Fears grow over Russian chemical threat to Ukraine


Biden administration officials are raising alarms about the threat that Russia will escalate its war on Ukraine with chemical weapons, but are stopping short of establishing red lines that would involve U.S. military intervention.

Officials have raised the prospect that Russia is laying the foundation for a chemical or biological attack on Ukraine, and experts and world leaders have openly discussed the risk of escalation given Russia's nuclear arsenal.

"I'm not going to get into hypotheticals," White House press secretary Jen Psaki said at a Thursday briefing when asked what the U.S. might do in response to such escalation.

"What we're saying right now is they have the capacity and capability [for a chemical weapons attack]. I'm also not going to get into intelligence.
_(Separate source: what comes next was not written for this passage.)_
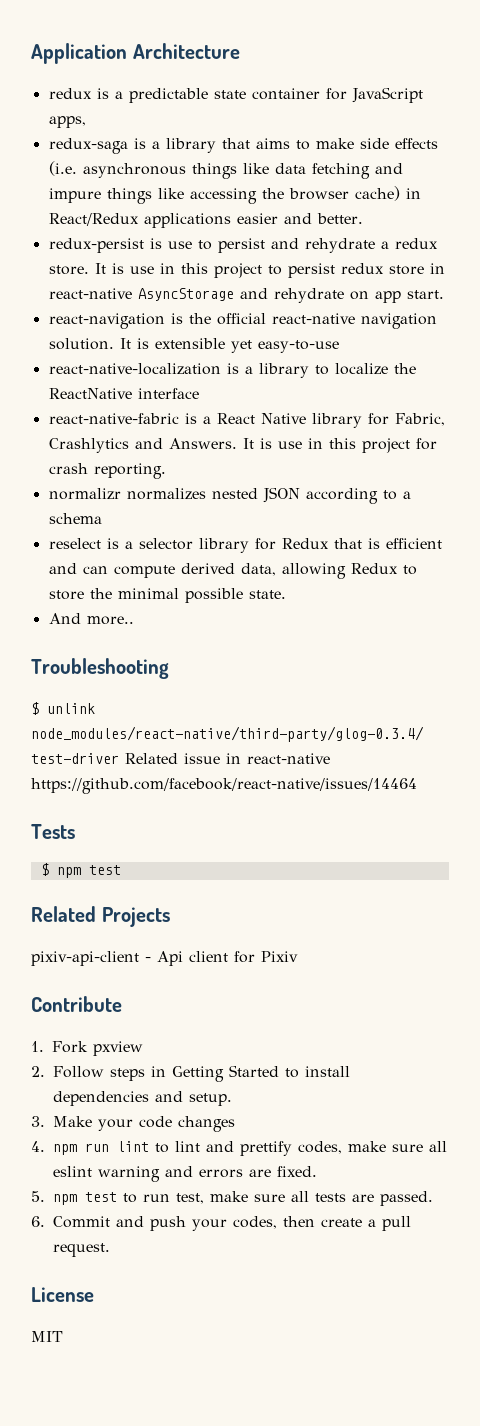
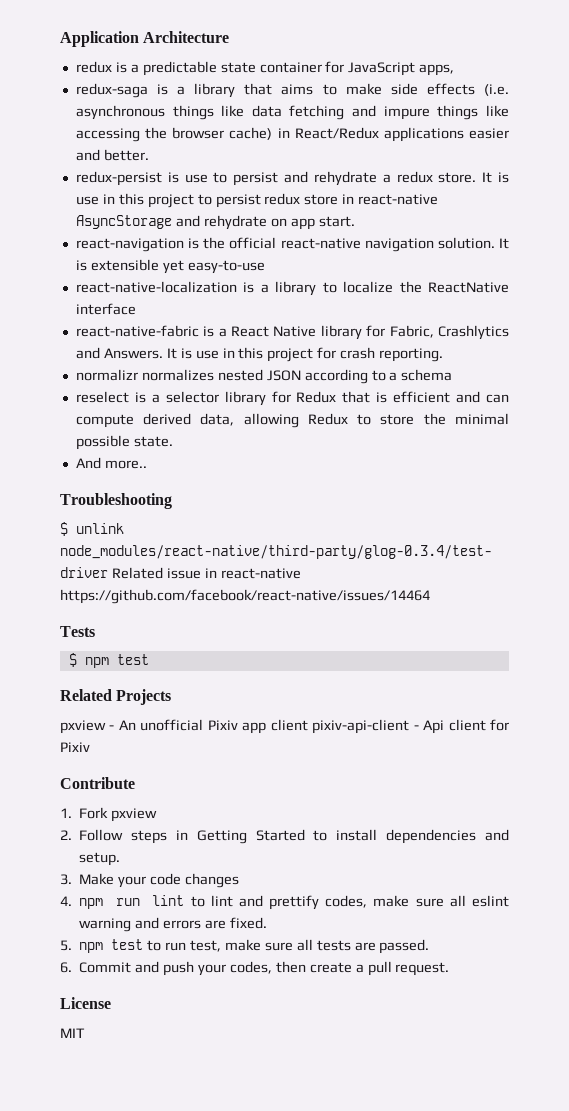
(170, 917) none -> [60,719,308,734] pxview - An unofficial Pixiv app client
But the president's intention of sending U.S. military into Ukraine against Russia has not changed," she said.

The White House has been adamant and consistent for weeks that Biden would not authorize putting U.S. troops on the ground in Ukraine to fight Russia, arguing it would risk drawing the country into a protracted and potentially global war.
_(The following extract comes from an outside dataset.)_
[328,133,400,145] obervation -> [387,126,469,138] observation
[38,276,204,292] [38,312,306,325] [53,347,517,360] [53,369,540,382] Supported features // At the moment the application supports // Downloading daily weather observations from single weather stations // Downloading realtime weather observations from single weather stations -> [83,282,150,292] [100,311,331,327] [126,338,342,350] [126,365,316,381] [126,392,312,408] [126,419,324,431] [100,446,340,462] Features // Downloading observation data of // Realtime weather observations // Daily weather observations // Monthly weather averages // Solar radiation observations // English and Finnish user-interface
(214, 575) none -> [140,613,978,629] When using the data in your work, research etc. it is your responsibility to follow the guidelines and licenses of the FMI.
Psaki on Thursday avoided laying out a "red line" Russia could cross for Biden to reconsider how the U.S. might increase or alter its involvement. The move may have been deliberate given the criticism faced by former President Obama over his failure to enforce his so-called red line on the use of chemical weapons on civilians in Syria.

The U.S. and its allies have put stiff economic sanctions on Moscow that the Kremlin has described as an act of war. Such sanctions have yet to deter Russia, though they are clearly causing some pain.

Multiple administration officials on Wednesday cited Russian allegations that the United States was developing bioweapons in Ukraine - which they dismissed as "false" and "laughable" - as a possible pretext for Moscow to deploy chemical weapons of its own in Ukraine.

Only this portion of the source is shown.